Importance of Sports in Corrections Work

We are reproducing portions of an abstract of a 1975 West German paper on Correctional Recreation below. The abstract originates from the NCJRS.

Importance of Sport in Corrections Work
Zetitschrift Fuer Strafvollzug Und Straffaelligenhilfe. 
Vol.24 No.1. March 1975. Pgs.41-49. 
By Gesellschaft Fuer Fortbildung and Der Strafvolizugsbediensteten Ev. 
The Journal was edited by B. Gareis. (West Germany). 
NCJRS abstract database # 30097.

Conducted in Ebrach, West Germany, this study emphasizes the physical, psychological and social therapeutic value of sports programs for inmates, especially juveniles. Sports activity is not merely an alternative spare time occupation. The study compared two groups of inmates and cites several benefits of prison sports. The article is in German, an abstract is below. If anyone has access to a full copy of the paper in German or english, please contact us.

Twenty juvenile inmates in a rehabilitation facility who were very active in sports over a 12-month period were compared to 20 inmates who had not participated in sports programs. Those who had participated showed improved self-confidence, more energy and overall activity, more optimism, greater emotional stability, a higher degree of cleanliness, and increased interest in personal upkeep. In general, it was demonstrated that sports can be used to modify behavior by providing a positive release of aggression. In the "play atmosphere" of sports, inmates' spontaneous reactions permit their personality problems to be assessed more easily and truthfully, and a partnerlike relationship occurs between the inmates and the therapists, who are also the sports instructors.
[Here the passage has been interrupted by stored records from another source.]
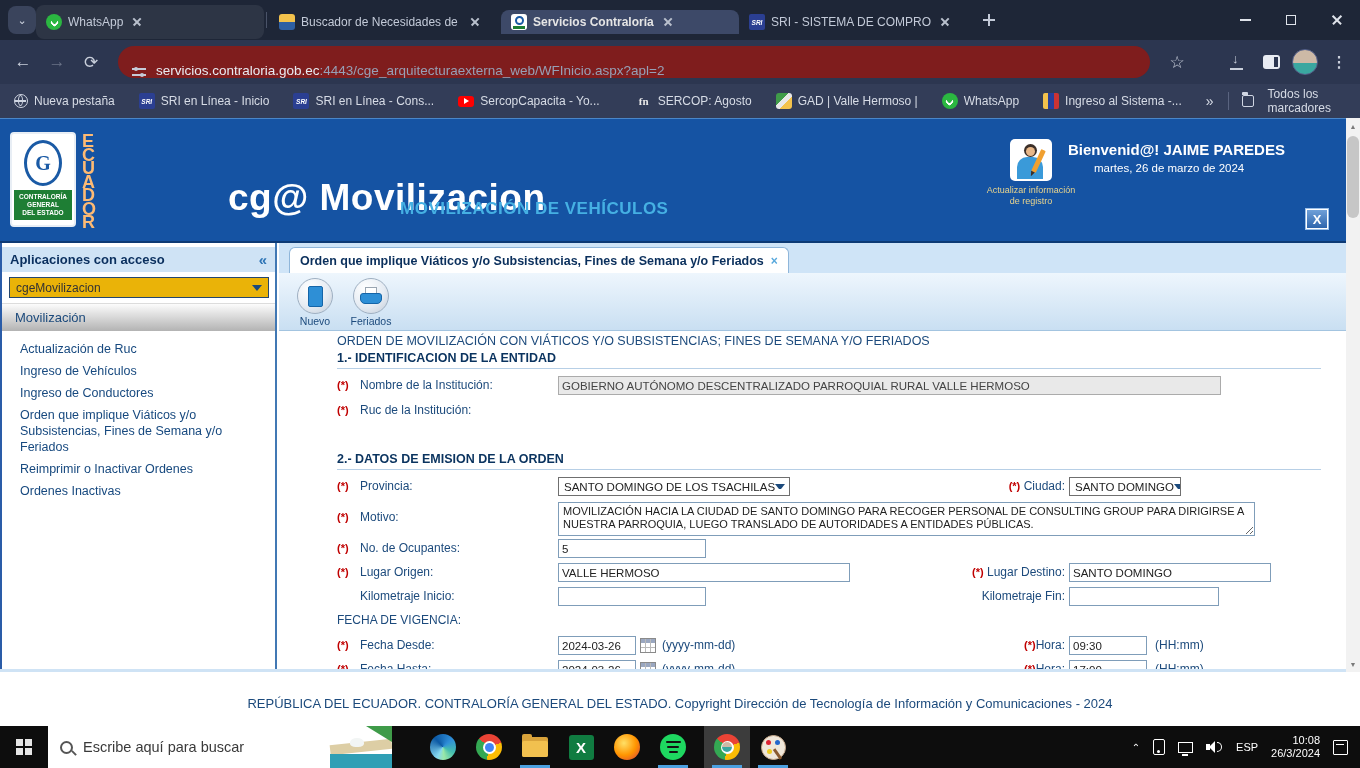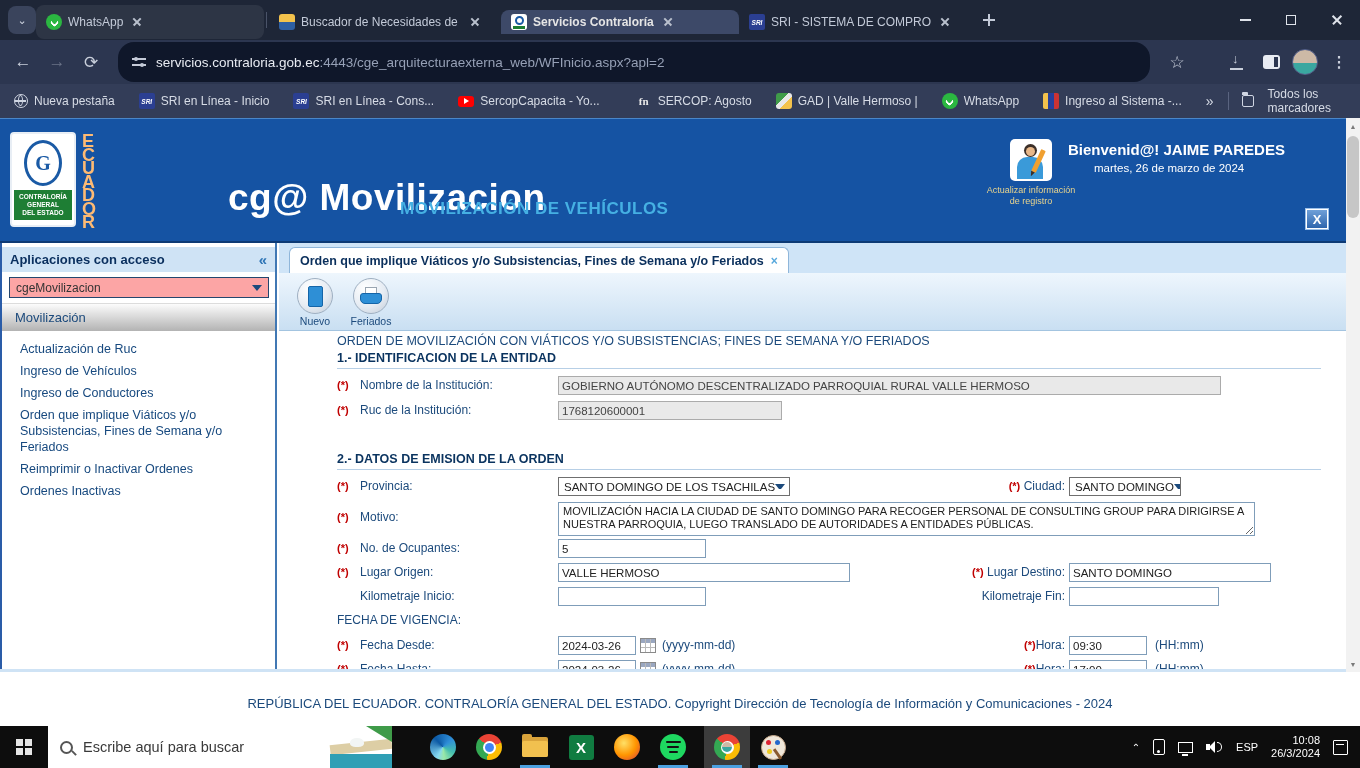"servicios.contraloria.gob.ec:4443/cge_ar" #omnibox { align-items: center -> flex-end; background: #0f172a -> #7f1d1d; height: 40px -> 32px }
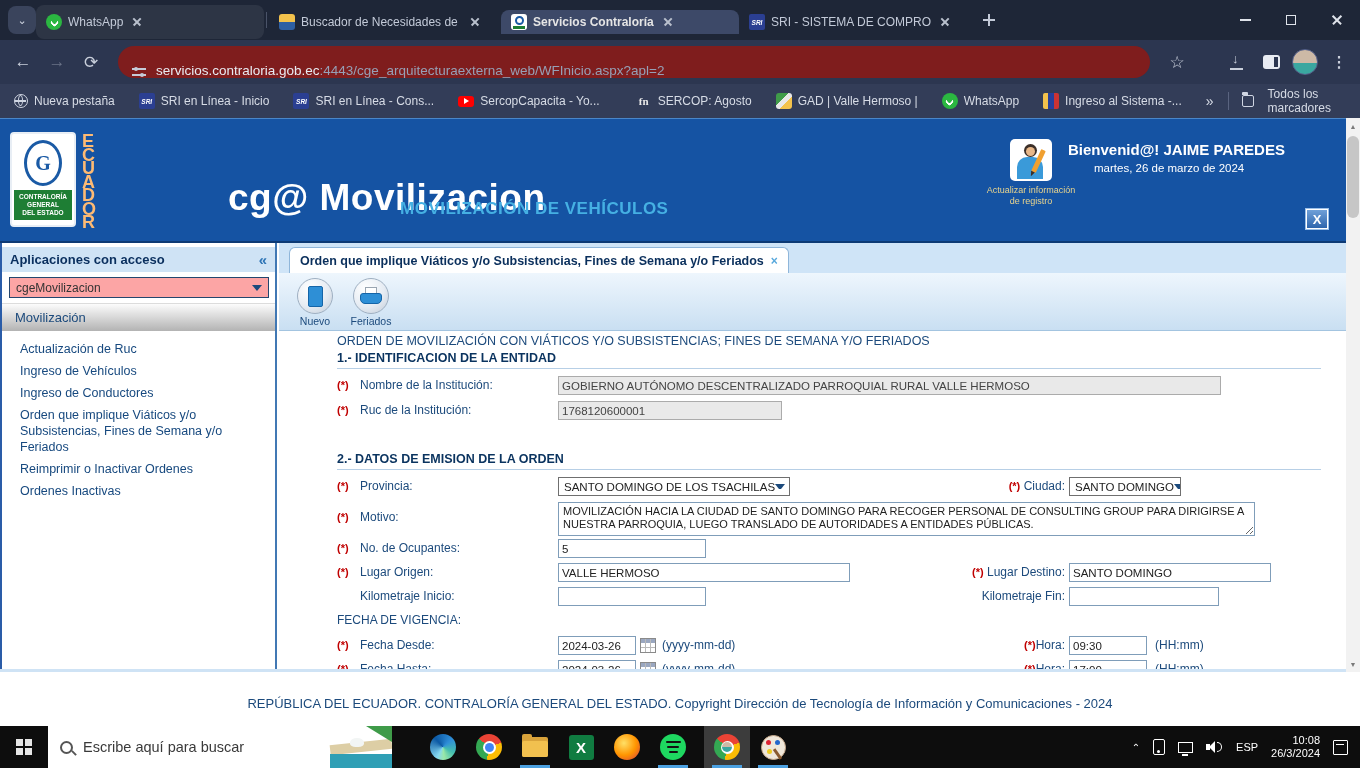"cgeMovilizacion" .sb-select { background: #fca5a5 -> #eab308 }
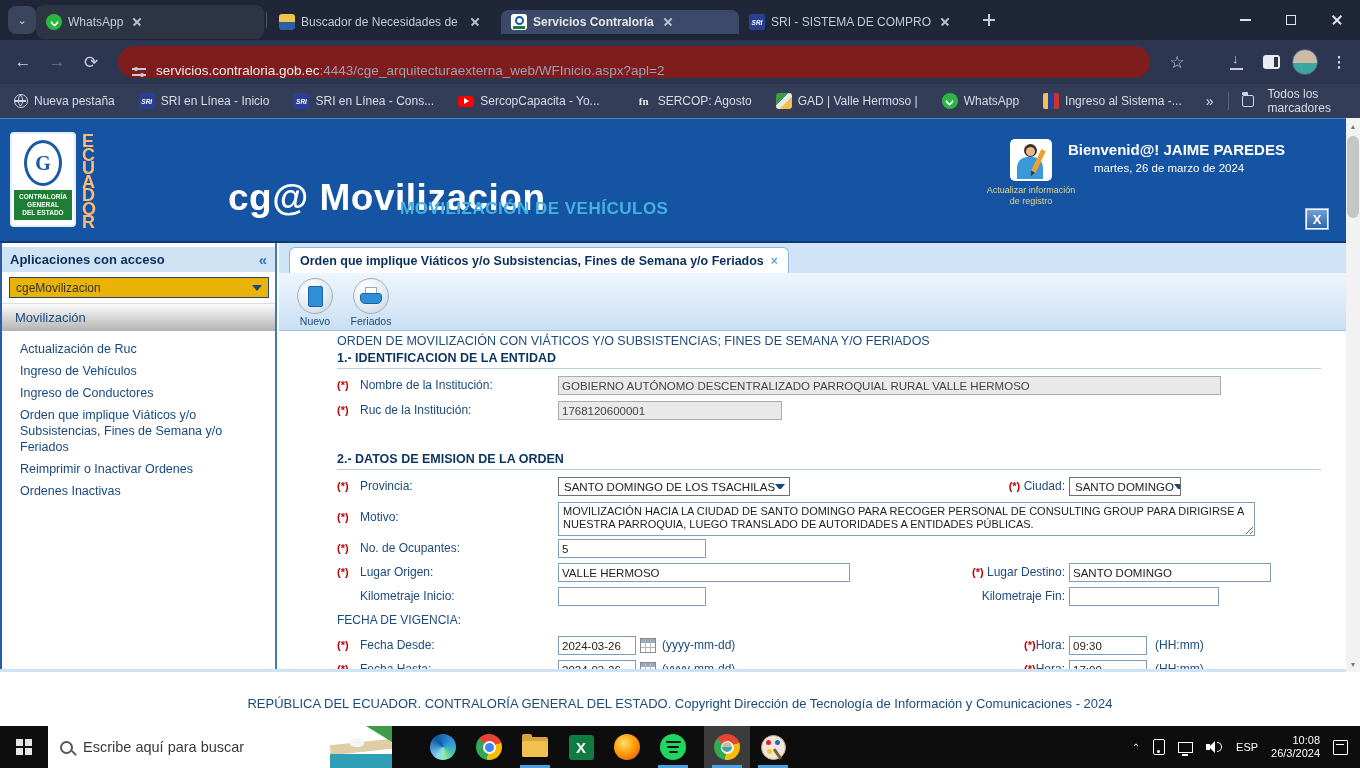"1768120600001" input.abs { html: <input> -> none }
In addition, these programs encourage communication and cooperation between inmates and custodial personnel, which eventually aids in resocialization. Not all sports are conductive to rehabilitation; e.g., bodily contact sports such as soccer promote violent activity, basketball, pingpong, handball, swimming, and volleyball are recommended, and along with weightlifting are excellent for improving self-image. Controlled competition and cooperation in a peaceful environment thus produce solidarity among the inmates, instructors, and guards; enhances self-confidence and prepares inmates for social rehabilitation.